---------- RECORDS TO USE
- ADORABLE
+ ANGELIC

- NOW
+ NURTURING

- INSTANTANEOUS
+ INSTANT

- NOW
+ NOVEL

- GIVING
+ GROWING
--------------------
---------- RECORDS TO USE
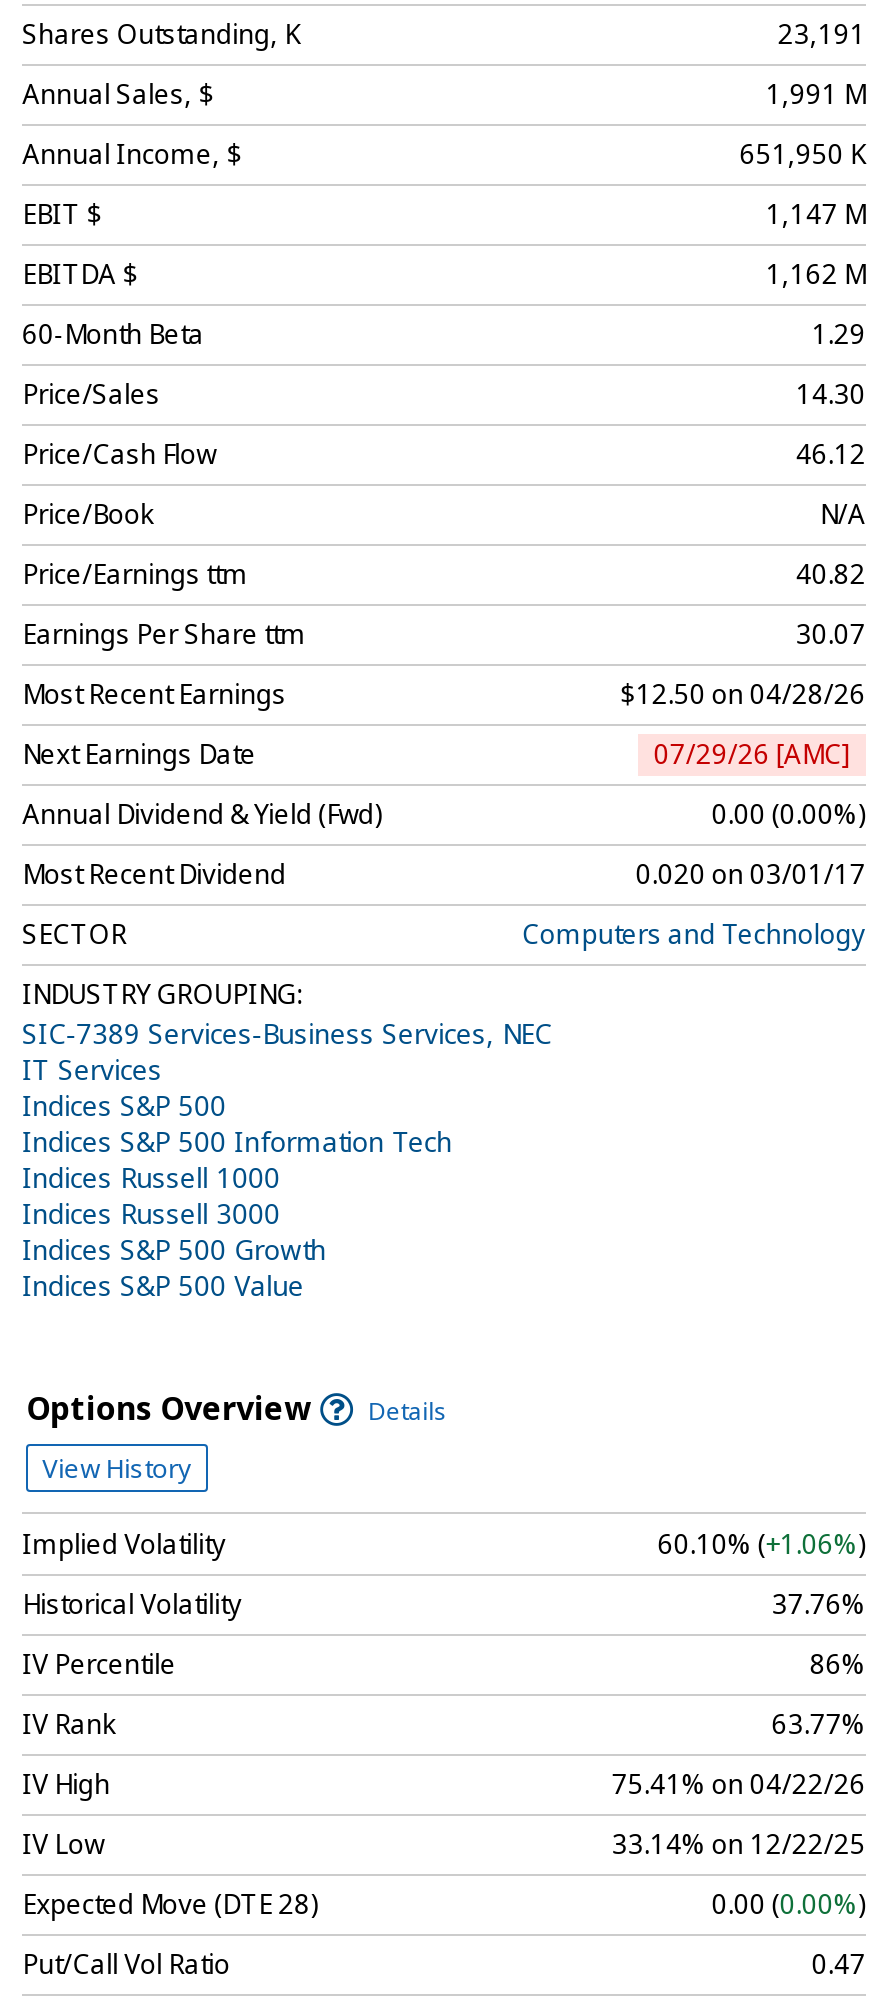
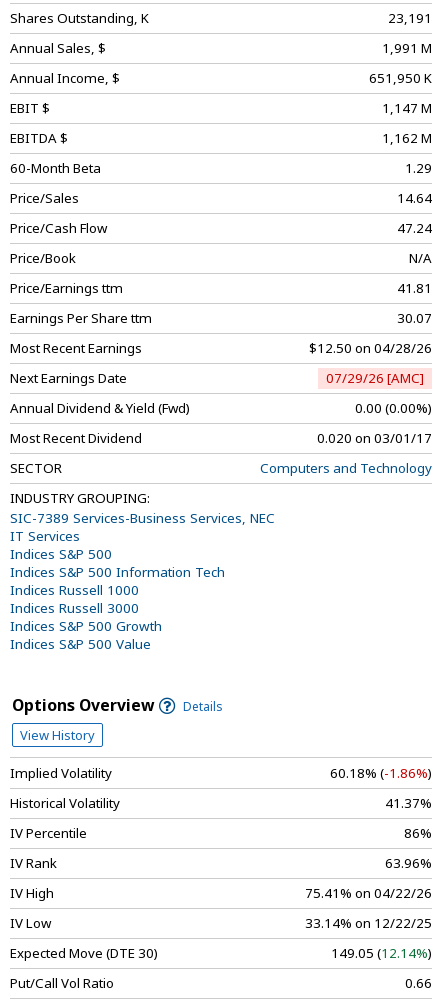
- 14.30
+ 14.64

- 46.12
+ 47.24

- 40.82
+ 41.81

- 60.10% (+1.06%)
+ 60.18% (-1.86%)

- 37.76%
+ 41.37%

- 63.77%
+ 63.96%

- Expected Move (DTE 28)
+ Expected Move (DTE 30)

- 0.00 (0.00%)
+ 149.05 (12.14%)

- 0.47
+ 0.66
--------------------
* ASSIGNED TASK
Report the count of lines in the entries that contain the string "Expected", and nothing besides it.

* REPLY TO THE EXERCISE
2